**What is being asked**
Only the lines from the beginning of the entries through the one with "display: flex;" should be written out, please, exactly and without any pictures.

-------- Dataset records

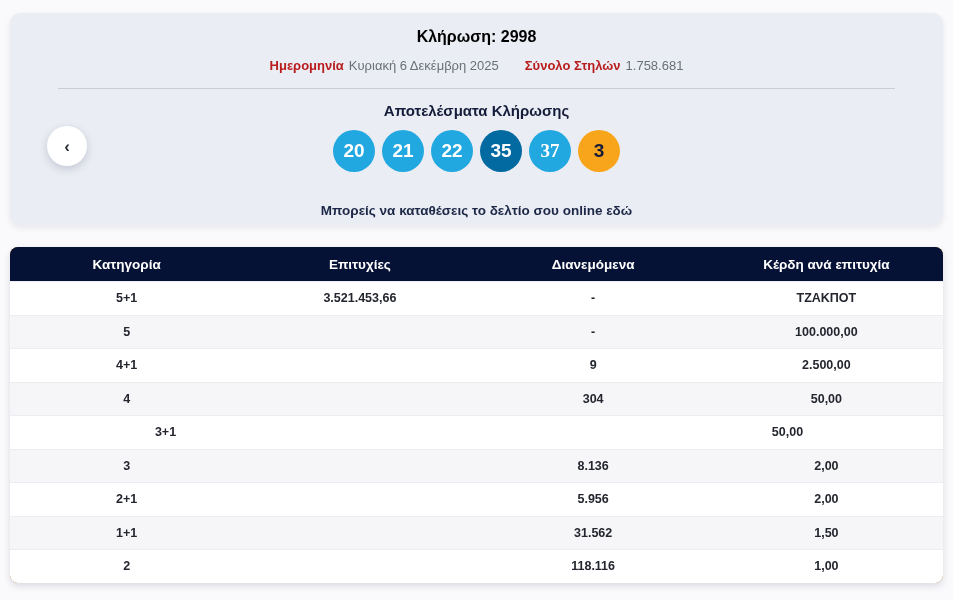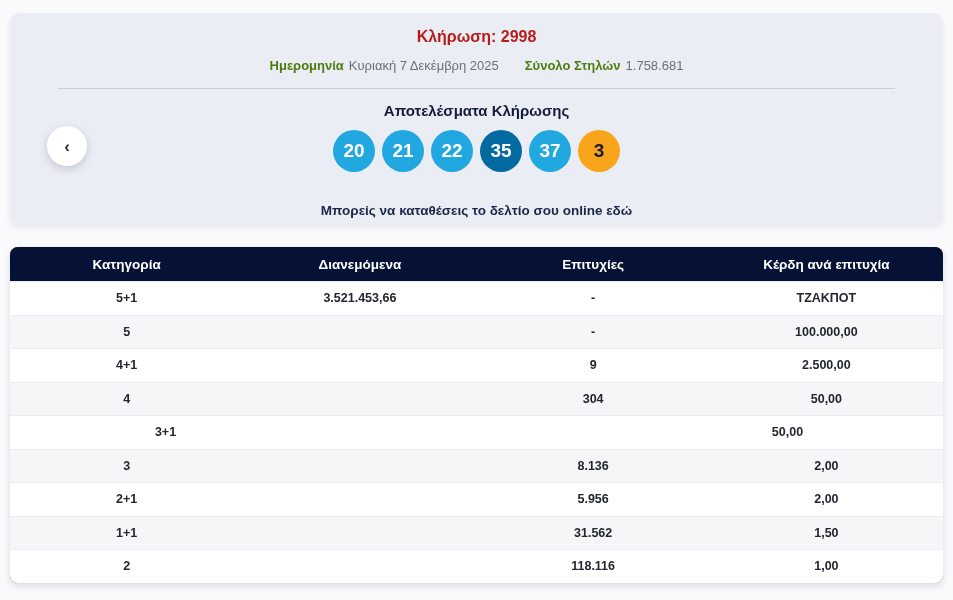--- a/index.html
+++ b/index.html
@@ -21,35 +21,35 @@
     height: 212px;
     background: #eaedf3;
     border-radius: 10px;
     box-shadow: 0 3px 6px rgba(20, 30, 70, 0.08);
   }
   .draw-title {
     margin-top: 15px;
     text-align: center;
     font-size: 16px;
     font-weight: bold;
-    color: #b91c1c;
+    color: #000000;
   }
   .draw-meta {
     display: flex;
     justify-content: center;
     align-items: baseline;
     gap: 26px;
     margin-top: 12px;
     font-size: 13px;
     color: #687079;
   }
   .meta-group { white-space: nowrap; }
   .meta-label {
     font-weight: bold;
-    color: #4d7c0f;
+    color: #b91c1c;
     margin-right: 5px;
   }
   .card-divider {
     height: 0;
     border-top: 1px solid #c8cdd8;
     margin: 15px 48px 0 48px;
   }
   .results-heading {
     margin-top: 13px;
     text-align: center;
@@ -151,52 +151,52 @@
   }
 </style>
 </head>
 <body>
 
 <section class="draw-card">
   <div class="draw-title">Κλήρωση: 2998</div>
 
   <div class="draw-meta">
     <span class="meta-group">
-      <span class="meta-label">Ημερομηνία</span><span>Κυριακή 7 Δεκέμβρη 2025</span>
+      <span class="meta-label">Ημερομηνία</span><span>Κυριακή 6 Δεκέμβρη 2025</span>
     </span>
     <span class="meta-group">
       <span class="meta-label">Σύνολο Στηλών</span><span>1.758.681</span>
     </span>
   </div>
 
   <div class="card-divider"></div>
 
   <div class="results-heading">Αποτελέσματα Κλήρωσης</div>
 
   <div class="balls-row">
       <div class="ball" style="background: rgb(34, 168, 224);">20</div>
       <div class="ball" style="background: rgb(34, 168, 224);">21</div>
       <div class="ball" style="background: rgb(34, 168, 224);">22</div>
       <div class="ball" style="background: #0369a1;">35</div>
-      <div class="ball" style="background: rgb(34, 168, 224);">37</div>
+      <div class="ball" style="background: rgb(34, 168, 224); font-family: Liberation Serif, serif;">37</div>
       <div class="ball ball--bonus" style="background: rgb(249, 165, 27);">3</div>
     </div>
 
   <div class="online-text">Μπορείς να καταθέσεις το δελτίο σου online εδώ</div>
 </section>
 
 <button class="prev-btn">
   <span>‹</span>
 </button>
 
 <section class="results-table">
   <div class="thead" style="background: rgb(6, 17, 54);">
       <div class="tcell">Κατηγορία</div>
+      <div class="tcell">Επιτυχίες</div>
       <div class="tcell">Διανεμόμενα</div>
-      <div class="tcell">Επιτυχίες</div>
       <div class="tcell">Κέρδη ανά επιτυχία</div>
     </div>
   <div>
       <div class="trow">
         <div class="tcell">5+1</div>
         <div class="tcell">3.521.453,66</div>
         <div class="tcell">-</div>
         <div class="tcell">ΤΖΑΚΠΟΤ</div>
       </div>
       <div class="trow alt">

----------------

**Solution**
--- a/index.html
+++ b/index.html
@@ -21,35 +21,35 @@
     height: 212px;
     background: #eaedf3;
     border-radius: 10px;
     box-shadow: 0 3px 6px rgba(20, 30, 70, 0.08);
   }
   .draw-title {
     margin-top: 15px;
     text-align: center;
     font-size: 16px;
     font-weight: bold;
-    color: #b91c1c;
+    color: #000000;
   }
   .draw-meta {
     display: flex;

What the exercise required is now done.